Sefirat, SFR, esfera, conta, cálculo, pedra, rolo.
A vida do judeu é uma estrada circular.
Sefirat vem da raiz S-P-R. Dela se originaram as palavras esfera, safira. O sentido se estende para conta, cálculo. Ambos com sentido de pedra e de operações matemáticas. Com S-F-R também se escreve sefer, rolo, especialmente no sentido de pergaminho enrolado, a forma como se guardavam os “livros” de antigamente e, até hoje, é a forma adotada para a Torah nas sinagogas.
O sentido de “contar pedrinhas” sobrevive em mitos muito antigos, alguns até ensinados em colégios hoje em dia. “Como o homem começou a contar?” “Ele pegava uma pedra para cada ovelha. Colocava as pedras em um saco e sabia quantas ovelhas tinha contando as pedras no saco, em vez de contar as ovelhas.” Parece mais trabalhoso do que só contar ovelhas, mas ainda assim é uma explicação aceita. O nome para a “numerologia grega” segue a mesma tradição: isopsefia (igual + pedregulho).

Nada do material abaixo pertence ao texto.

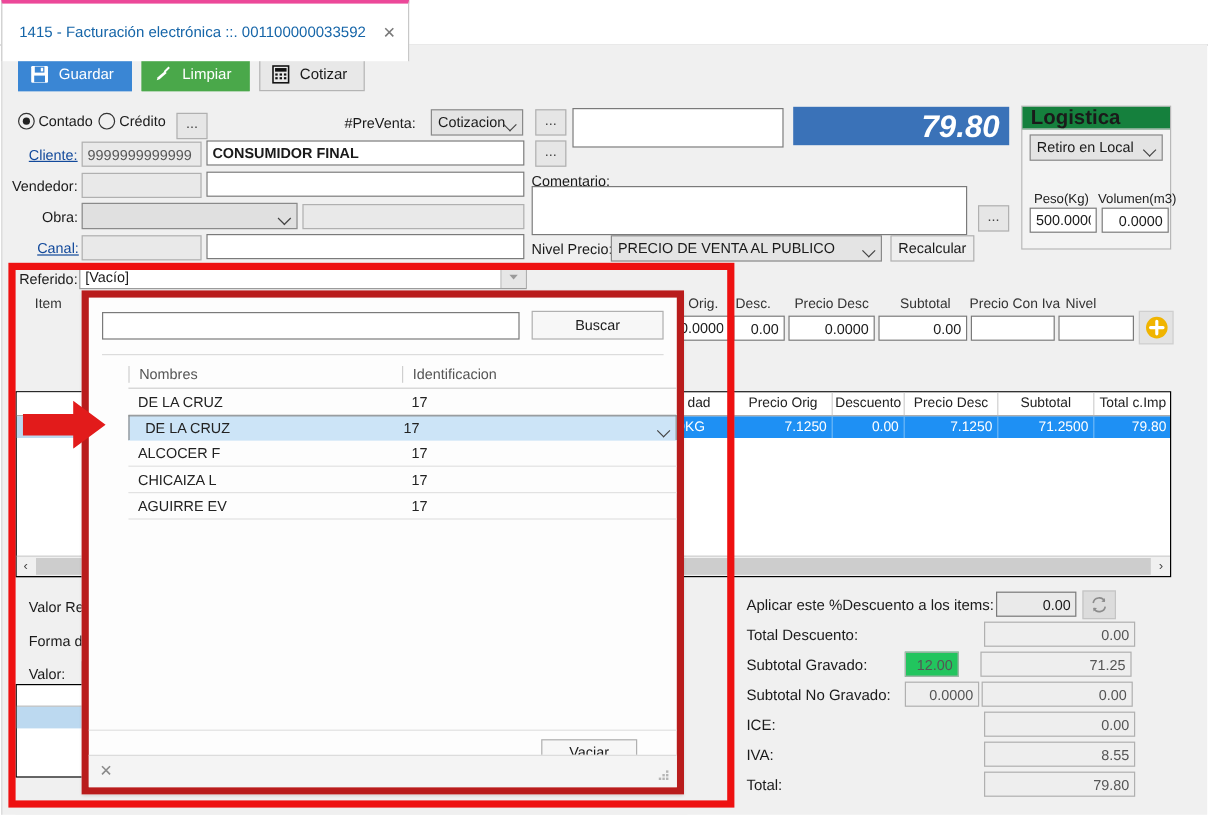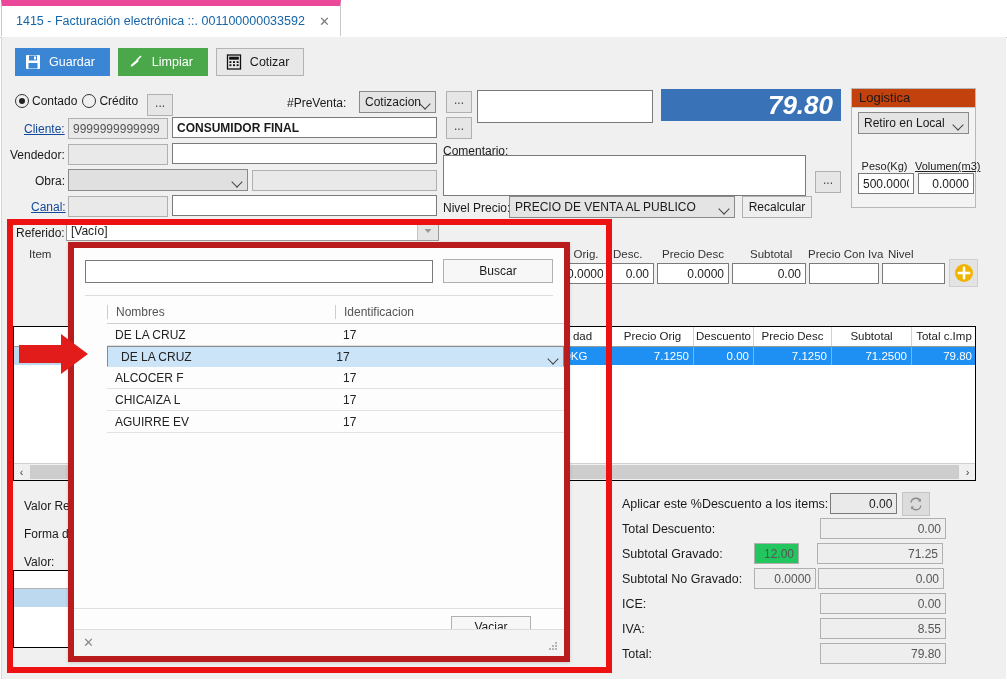--- a/index.html
+++ b/index.html
@@ -29,11 +29,11 @@
     border-bottom: 1px solid #c8c8c8;
   }
   .tab-active {
-    position: absolute; left: 1px; top: 0px; height: 36px;
+    position: absolute; left: 1px; top: 0px; height: 51px;
     padding: 0 10px 0 14px;
     background: #ffffff;
     border: 1px solid #c8c8c8;
-    border-top: 6px solid #ec4899;
+    border-top: 3px solid #ec4899;
     border-bottom: none;
     box-sizing: border-box;
     display: flex; align-items: center;

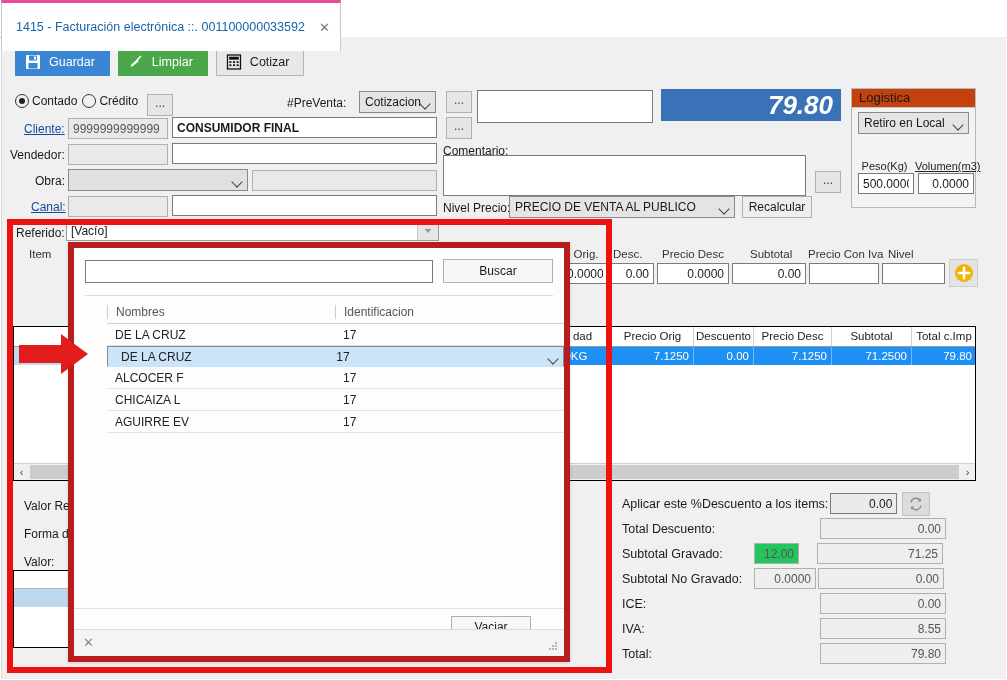--- a/index.html
+++ b/index.html
@@ -120,8 +120,8 @@
     border: 1px solid #b8b8b8; background: #f3f3f3; box-sizing: border-box;
   }
   .logis-hd {
-    height: 18px; background: #c2410c; border-bottom: 1px solid #c8c8c8;
-    font-size: 13px; font-weight: normal; padding-left: 7px; line-height: 18px;
+    height: 18px; background: #15803d; border-bottom: 1px solid #c8c8c8;
+    font-size: 17px; font-weight: bold; padding-left: 7px; line-height: 18px;
   }
 
   .entregas {

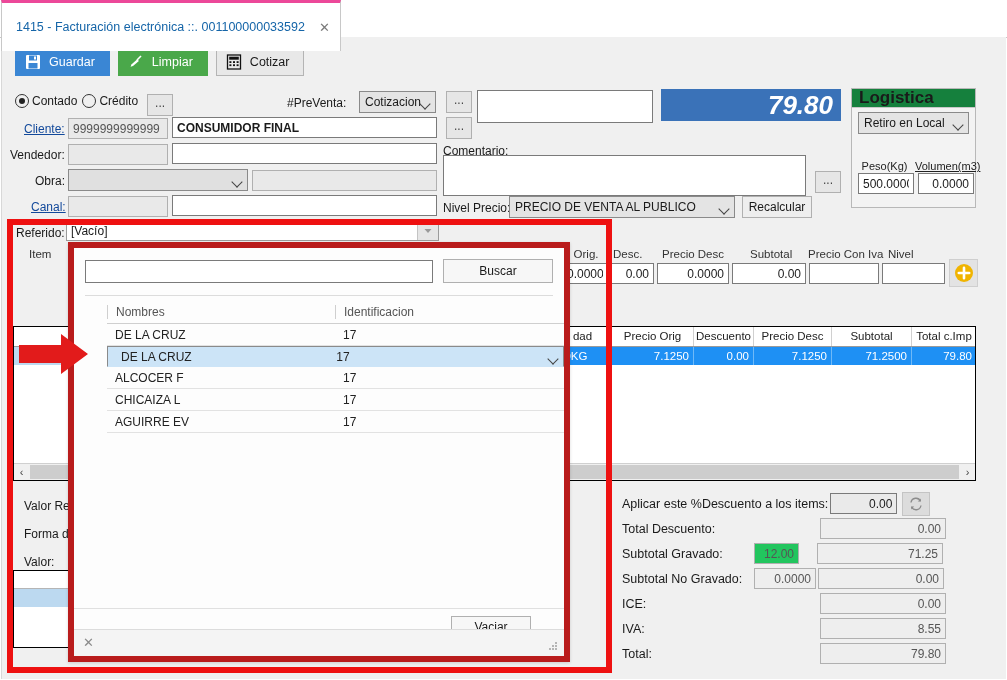--- a/index.html
+++ b/index.html
@@ -378,7 +378,7 @@
       <div style="position:absolute; left:6px; top:71px; width:113px;">
         <div style="display:flex; gap:4px; font-size:11px; color:#222;">
           <span style="width:56px; text-align:center;">Peso(Kg)</span>
-          <span style="width:56px; text-align:right;text-decoration:underline;">Volumen(m3)</span>
+          <span style="width:56px; text-align:right;">Volumen(m3)</span>
         </div>
         <div style="display:flex; gap:4px; margin-top:1px;">
           <input class="inp num" style="width: 56px;" value="500.0000">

Em hebraico, a palavra para a numerologia é emprestada do grego: gematria. Por que isso, se a numerologia da língua hebraica é a primeira coisa que as pessoas pensam quando leem sobre misticismo judaico? Porque não há necessidade de um termo específico para a contagem do valor das palavras em hebraico.
Não existe, de fato, distinção entre número e letra. O símbolo é sempre número e é letra. Não existe o númeral 2. Existe o símbolo beth, que é uma letra com som de B e de V, e um numeral de valor 2. Ou seja, na prática, chai não é transformado em 18 através de uma numerologia. Os dois símbolos de chai são, também, lidos 8 e 10.
Mas tudo isso é útil apenas quando leva a uma interpretação maior e mais prática. Mais do que os possíveis sentidos de se contar dias e pedrinhas e qualidades que não temos, a contagem do ômer é um tempo de reflexão. É tempo de lembrar que o mundo do judeu é um mundo circular. Circular como o calendário. Circular como o dia. Circular como a rotina.
O mundo do judeu é feito de uma estrada de pedrinhas circulares. Algumas brilhantes, outras opacas. Algumas mais redondas que as outras.
Algumas dessas pedrinhas nós juntamos e levamos conosco. Outras nós deixamos cair, e ficam pelo caminho.
Nós nunca chegamos ao fim dessa estrada.
O melhor que a gente consegue é se dar conta de que as pedrinhas que nós colhemos fomos nós mesmos que deixamos cair ciclos atrás.
E, depois, nos damos conta de que o caminho circular em que andamos, e que era todo o nosso mundo, é, na verdade, um caminho em volta de uma mesma pedra, em outro caminho maior.
A alegoria da coleta de pedras se relaciona com o propósito do ser humano segundo o judaísmo: tikun. Os recipientes que continham a luz original eram imperfeitos (ou frágeis) e se estilhaçaram. Cabe ao ser humano reunir os pedaços.
A função da Contagem é restabelecer a união entre os vários aspectos do ser humano, unificar o propósito das diversas energias, estados mentais, sensações, intenções que percorrem a vida em toda sua amplitude. Porque a misericórdia é frágil se não está a serviço da força e da justiça, a vitória é vã quando não se submete à restrição da forma e à paciência, a humildade sem nobreza é só vergonha, enquanto a confiança sem temor é arrogância.